DNS host suggestions?

It’s slightly orthogonal to Let’s Encrypt as such, but the usefulness of automated updates for the DNS-01 challenge makes me think I could get some good feedback here. I have a few domains that I use for personal purposes. The domains are registered through, and DNS handled by, easydns.com. I’m happy with their service and pricing, but have recently learned that the API I understood they had was only a beta, and that beta is now closed. They say they’re working on a replacement, but no ETA.

I’m also coming up with some use cases that would make DNS validation more interesting to me than it has been up to this point, so that has me interested in looking at other DNS hosts. I really only need DNS hosting; I handle my own web/mail hosting, and I’m quite happy with easyDNS as a registrar. Who would you suggest?

Personally I’ve used a few different ones - I find cloudflare ( the free option, and I use DNS hosting only) works well - the API is easy to use and works well.

Thanks–I’ve thought of cloudflare more as a CDN, and didn’t realize they gave the option of just hosting DNS.

I’ve used route53 pretty happily. There’s a good Certbot plugin for it. And its API has one really important feature: it tells you when your updates have been pushed to all authoritative servers, so you know when things are ready to proceed.

1 Like

Hi @danb35,

I’m using https://www.cloudns.net (Personal Plan) and I’m pretty happy but as @serverco, I think Cloudflare is a really good option… and free, you will have all that you need and a lot of acme clients like certbot or acme.sh support cloudflare out of the box.

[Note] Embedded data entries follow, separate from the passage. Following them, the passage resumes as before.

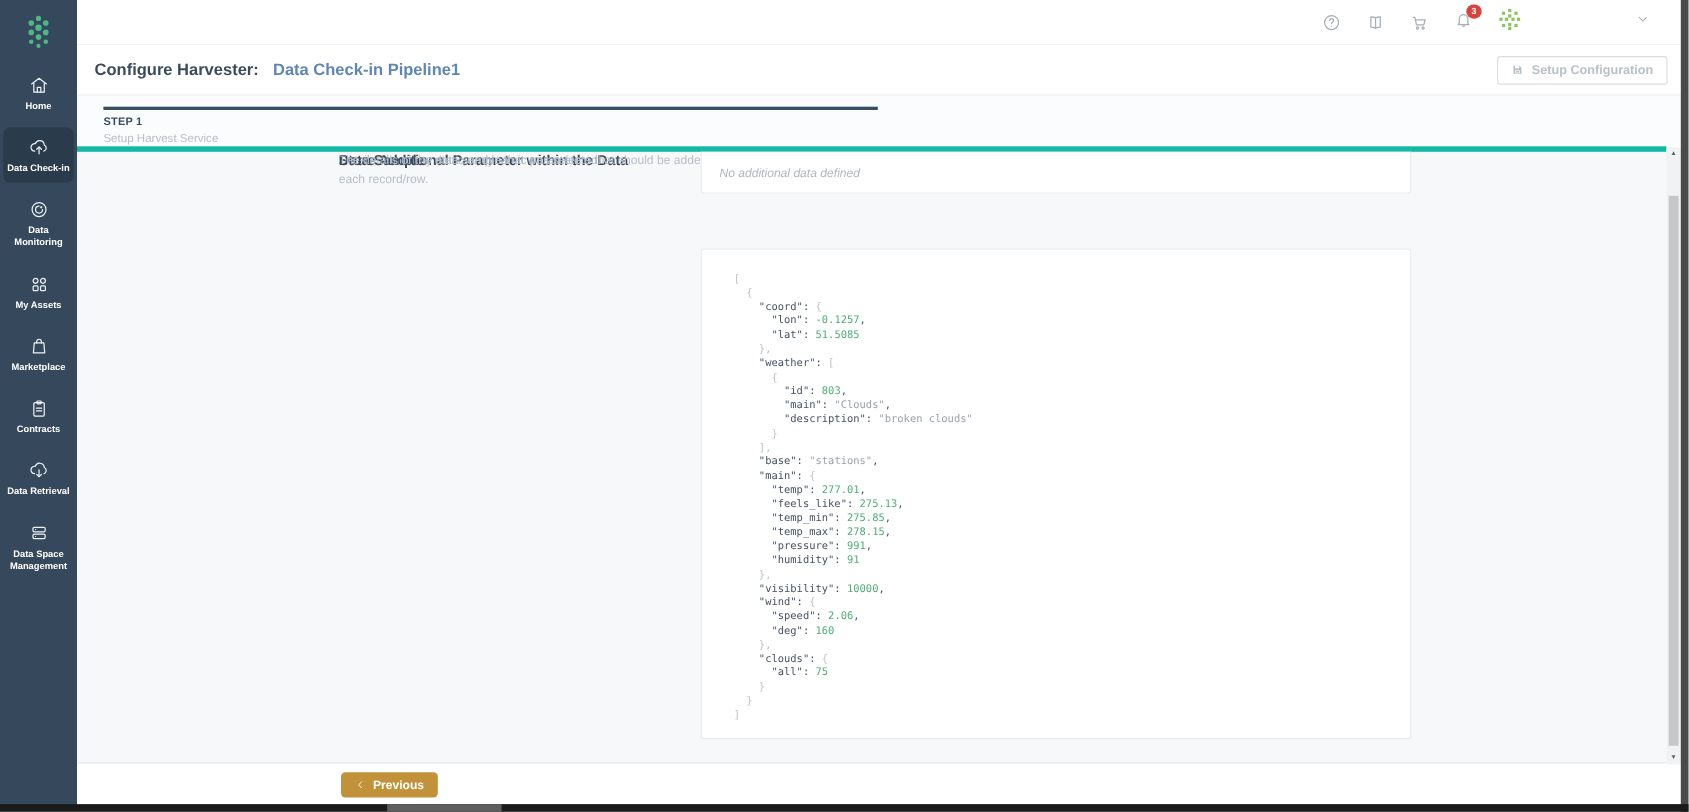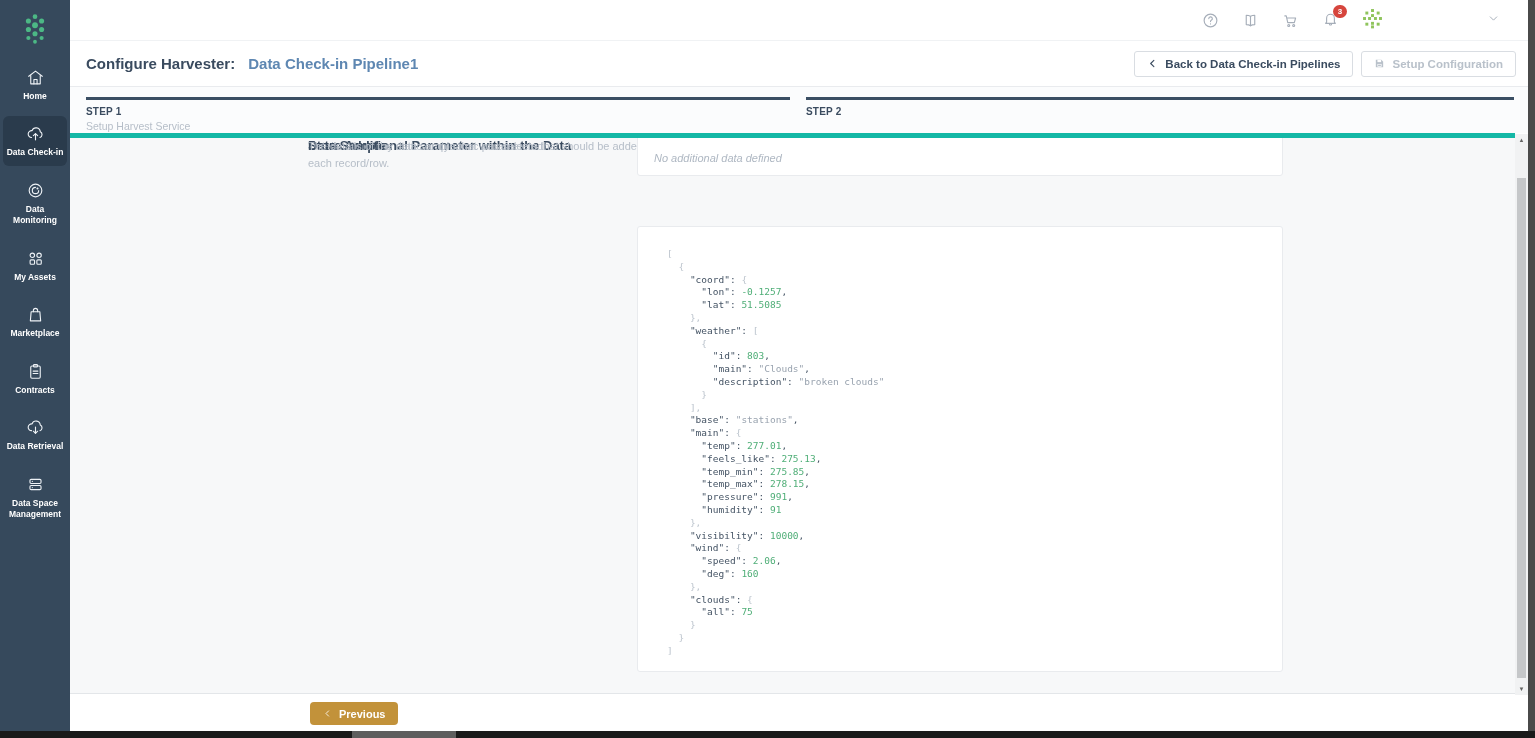--- a/index.html
+++ b/index.html
@@ -225,12 +225,6 @@
     <span>Configure Harvester:</span><span class="name">Data Check-in Pipeline1</span>
   </div>
   <div class="head-actions">
-    <button class="btn">
-      <svg viewBox="0 0 24 24" fill="none" stroke="#3a4b5f" stroke-width="2.4">
-          <path d="m15 5-7 7 7 7"></path>
-        </svg>
-      <span>Back to Data Check-in Pipelines</span>
-    </button>
     <button class="btn disabled">
       <svg viewBox="0 0 24 24" fill="#b9c1ca" stroke="none">
         <path d="M4 4h12l4 4v12H4z"></path>

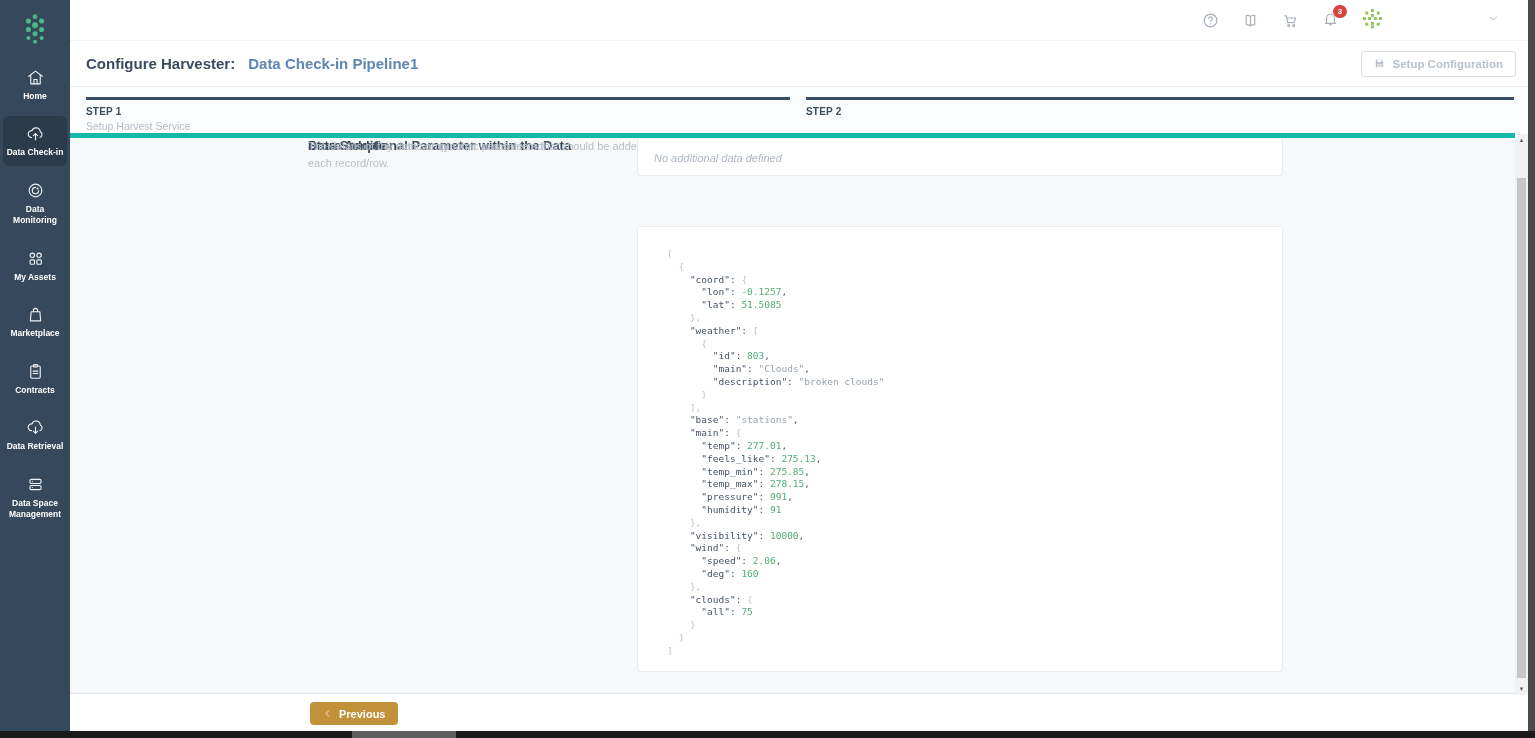--- a/index.html
+++ b/index.html
@@ -42,7 +42,7 @@
   .btn.disabled { color:#b9c1ca; }
   
   .steps { position:absolute; left:70px; top:87px; width:1465px; height:46px; background:#fbfcfd;
-    display:flex; gap:16px; padding:10px 21px 0 16px; }
+    display:flex; gap:16px; padding:10px 21px 0 24px;flex-direction:column; }
   .step { border-top:3px solid #3a4e63; padding-top:6px; cursor:pointer; }
   .step1 { width:704px; }
   .step2 { flex:1; }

If you want to stick on your current provider, you could take a look to acme-dns, it is a simplified DNS server with a RESTful HTTP API to provide a simple way to automate ACME DNS challenges. The “problem” is that you should host it on your server but it is easy to implement… I’m planning to write a guide now that it supports adding two txt records per registration (needed to issue a certificate covering domain.tld and *.domain.tld).

Cheers,
sahsanu

Thanks for all the suggestions. I think I’ll give Cloudflare a try–the price is right, and it looks like it’s supported by pfSense’s implementation of acme.sh as well, which was one of the places I was wanting to use it. But acme-dns sounds intriguing as well; I’ll have to take a look at it.

1 Like

The answer is very simple but takes a lot of resources, like time :slight_smile:

Monitor DNS servers for a year and you’ll find the company that fits you.

Enterprise-grade (not enterpriCe) solutions are AWS, HE, Cloudflare, Google.
You may also try noip and dyn.

Some factors to look for

Signed up for Cloudflare yesterday and migrated my DNS records over there. Installed acme.sh on a few of my internal servers and it was able to issue without difficulty, which is just what I was hoping for–now I can get rid of some of the public DNS records that don’t serve any other purpose. Thanks again for the feedback.

1 Like

This topic was automatically closed 30 days after the last reply. New replies are no longer allowed.